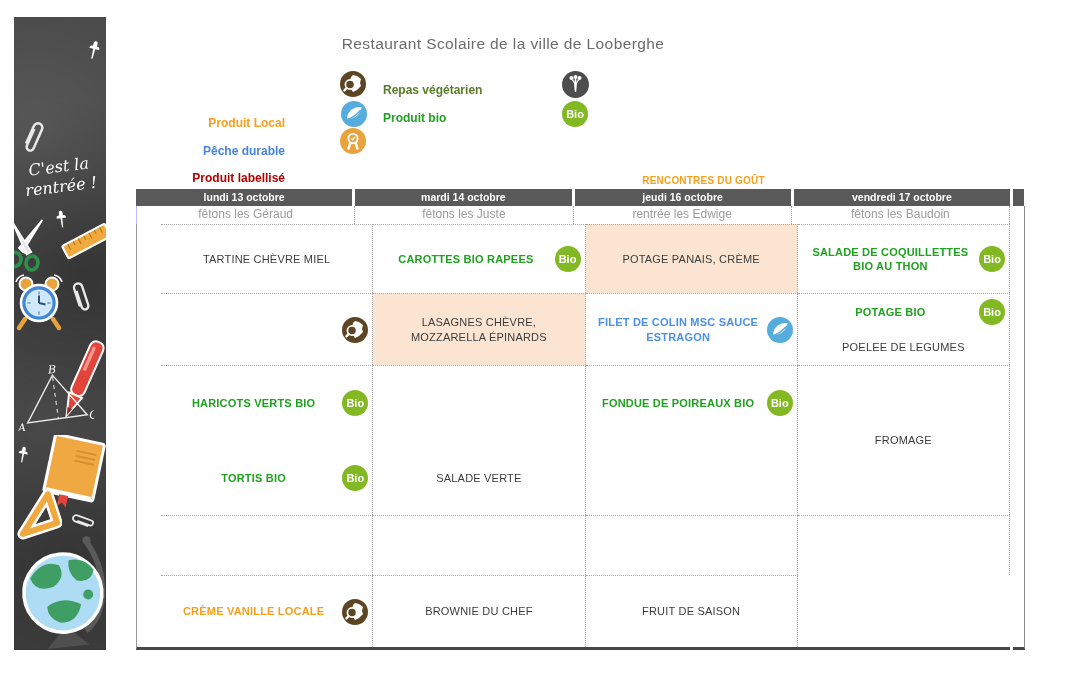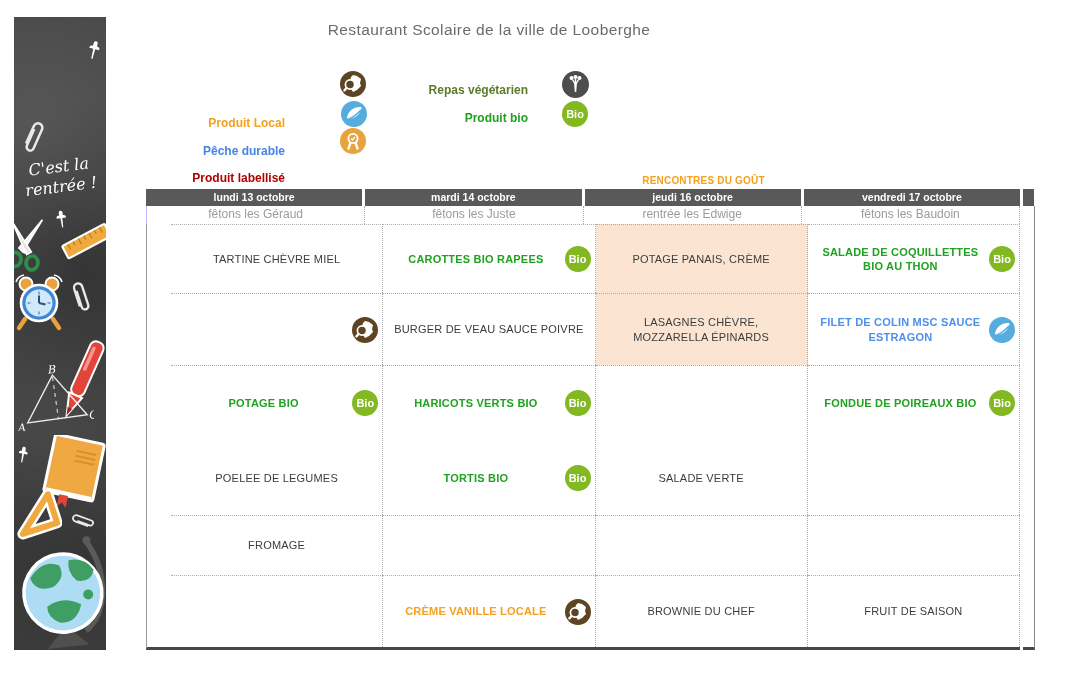"Restaurant Scolaire de la ville" .title { margin: 0 -> 14px }
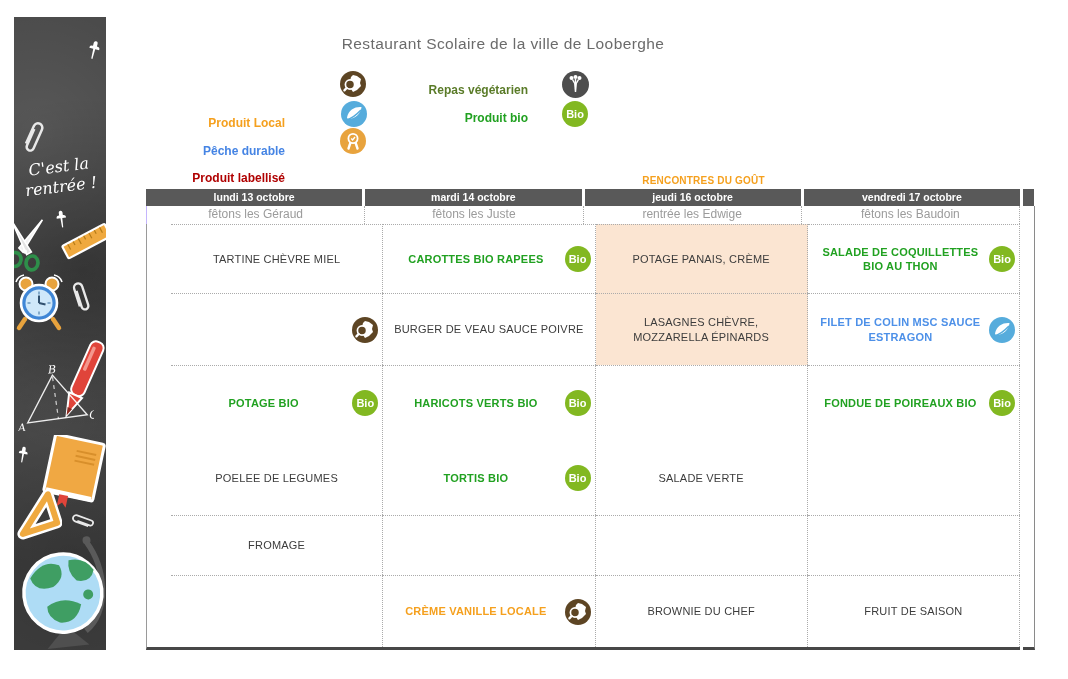"Repas végétarien" .ll-right { left: 398px -> 383px; text-align: right -> left }
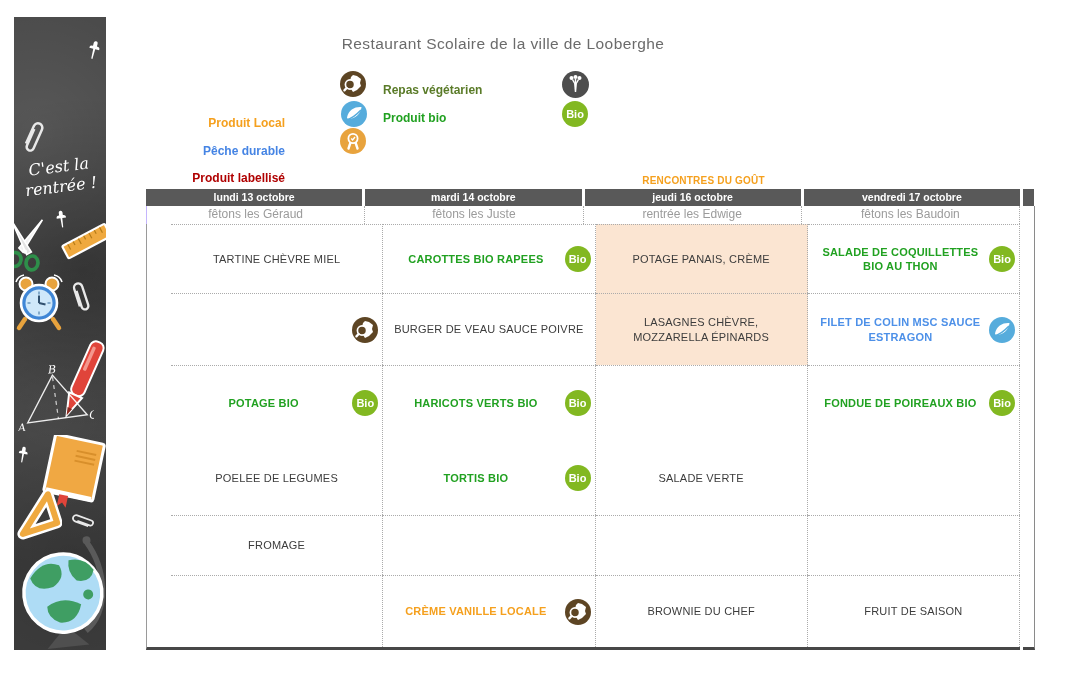"lundi 13 octobre" .menu-table { left: 146px -> 136px }
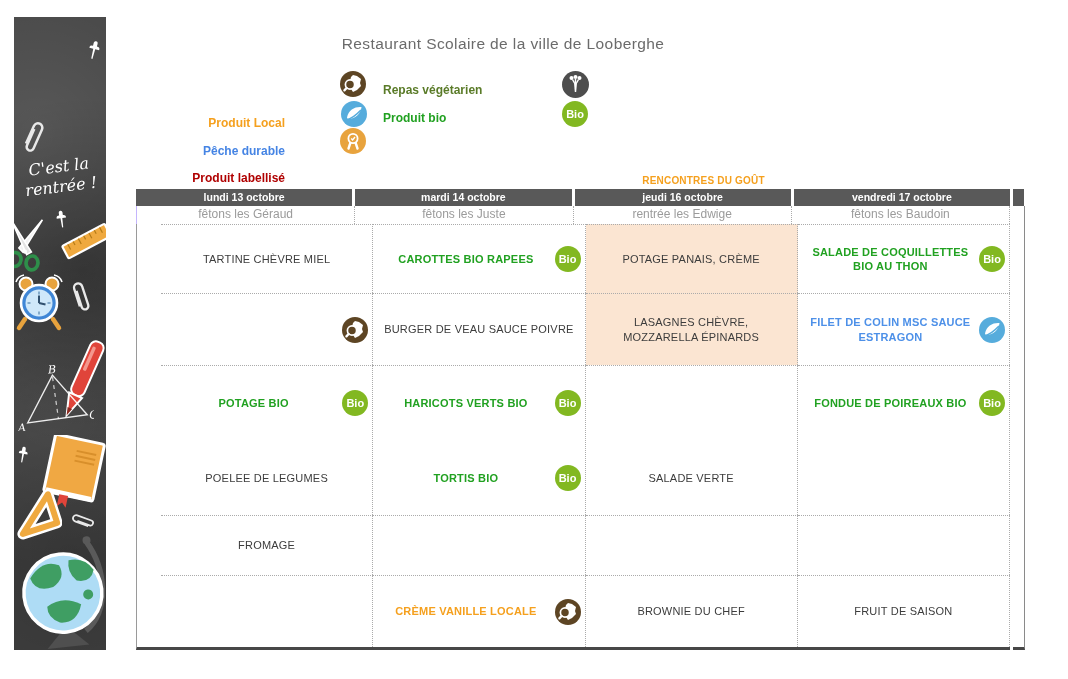"BURGER DE VEAU SAUCE POIVRE" div.cell { html: <div> <div> <span>BURGER DE VEAU SAUCE POIVRE</span> </div> </div> -> none }
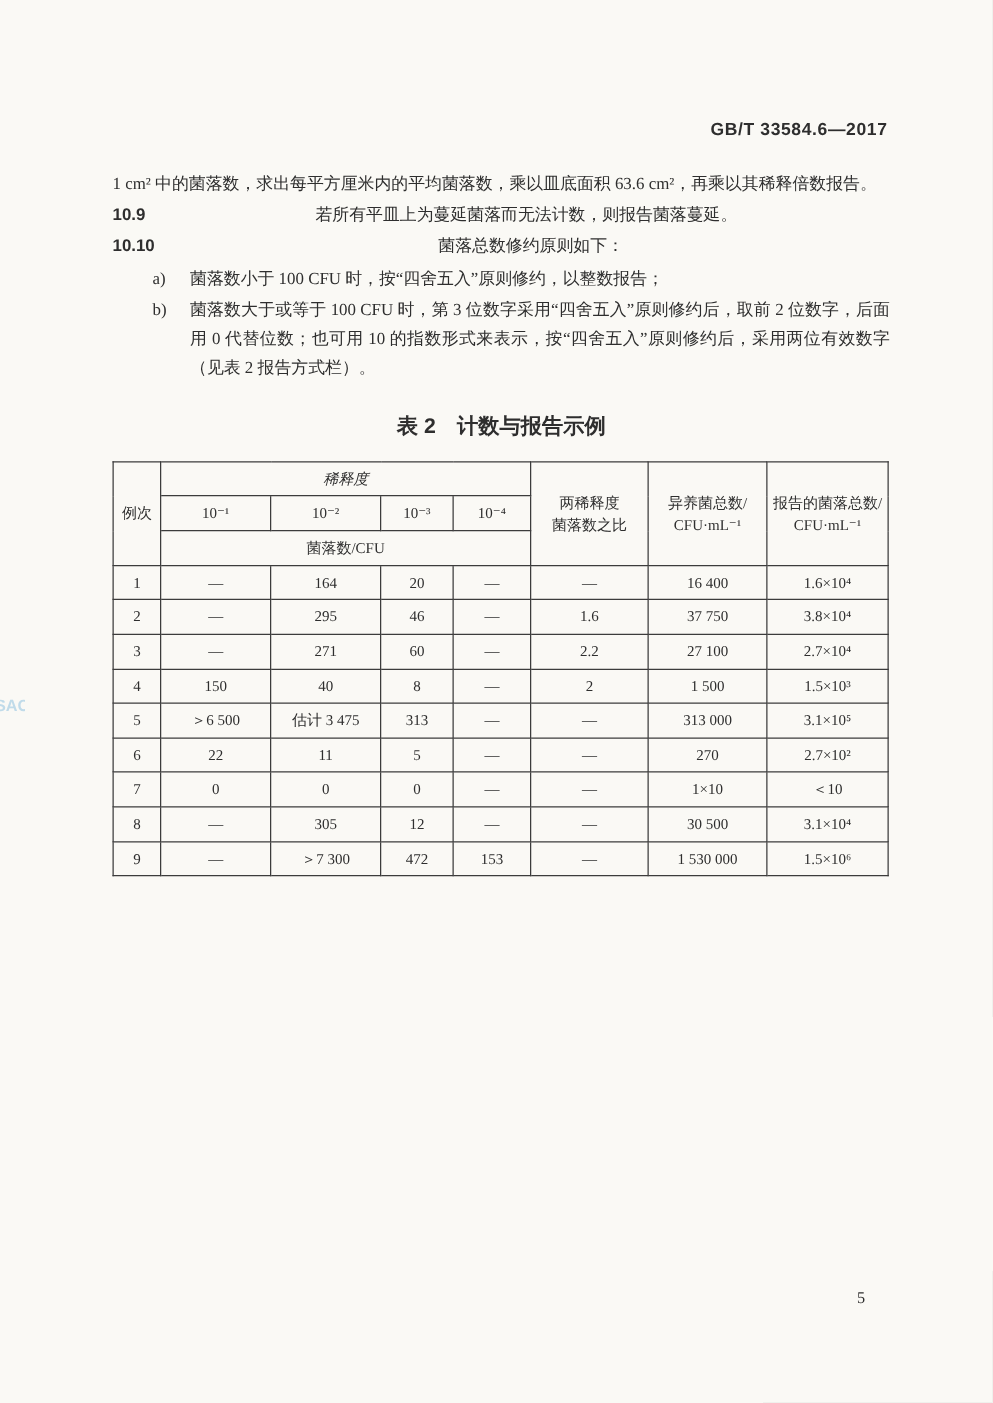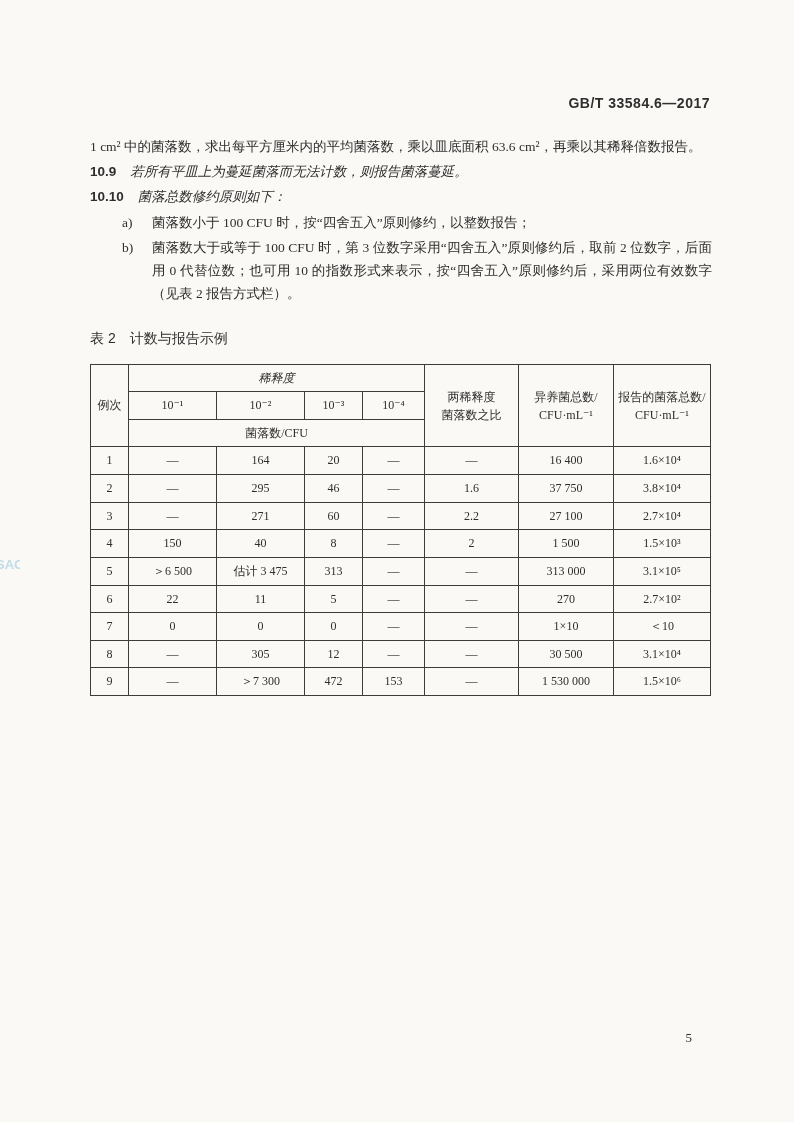"10.9" .clause { text-align: none -> center }
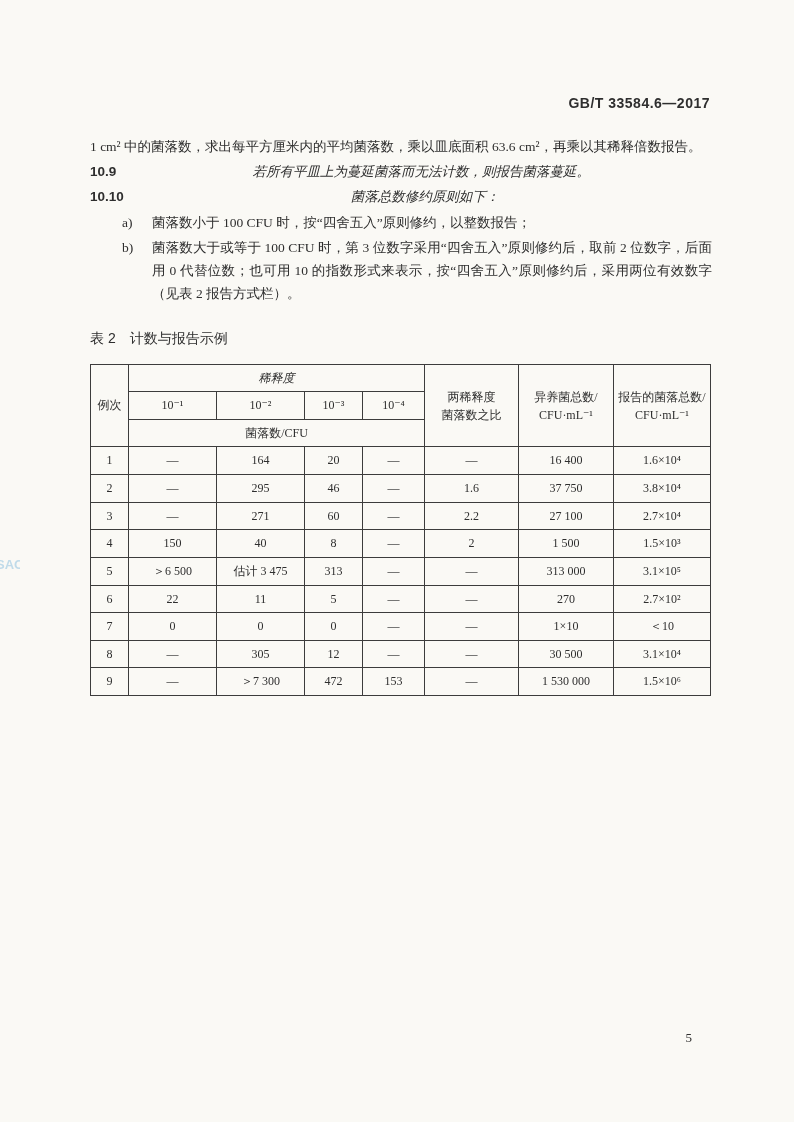"若所有平皿上为蔓延菌落而无法计数，则报告菌落蔓延。" .clause-text { font-style: italic -> none }
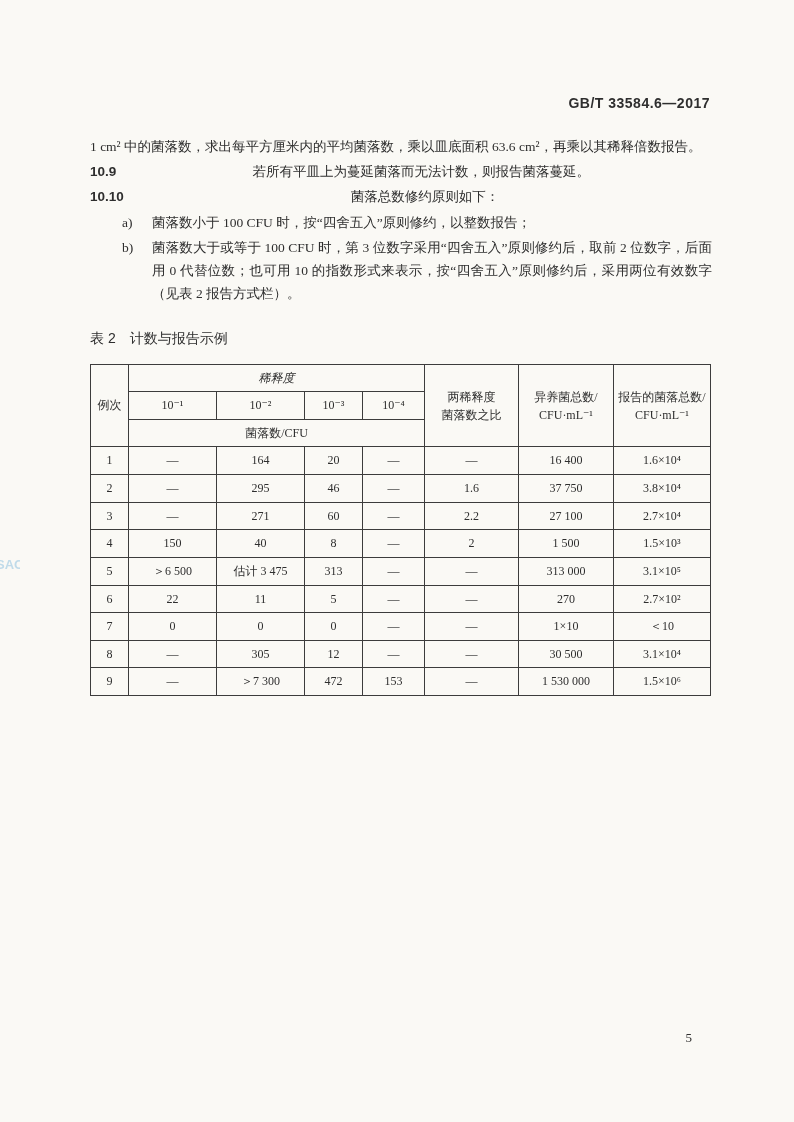"表 2 计数与报告示例" .table-title { font-size: 14px -> 17px; font-weight: normal -> bold; text-align: none -> center }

:::

EXERCISE AIM. Copy the records shown above in their entirety and exactly; images are to be left out.

ANSWER AREA.
"Restaurant Scolaire de la ville" .title { margin: 0 -> 14px }
"Repas végétarien" .ll-right { left: 398px -> 383px; text-align: right -> left }
"lundi 13 octobre" .menu-table { left: 146px -> 136px }
"BURGER DE VEAU SAUCE POIVRE" div.cell { html: <div> <div> <span>BURGER DE VEAU SAUCE POIVRE</span> </div> </div> -> none }
"10.9" .clause { text-align: none -> center }
"若所有平皿上为蔓延菌落而无法计数，则报告菌落蔓延。" .clause-text { font-style: italic -> none }
"表 2 计数与报告示例" .table-title { font-size: 14px -> 17px; font-weight: normal -> bold; text-align: none -> center }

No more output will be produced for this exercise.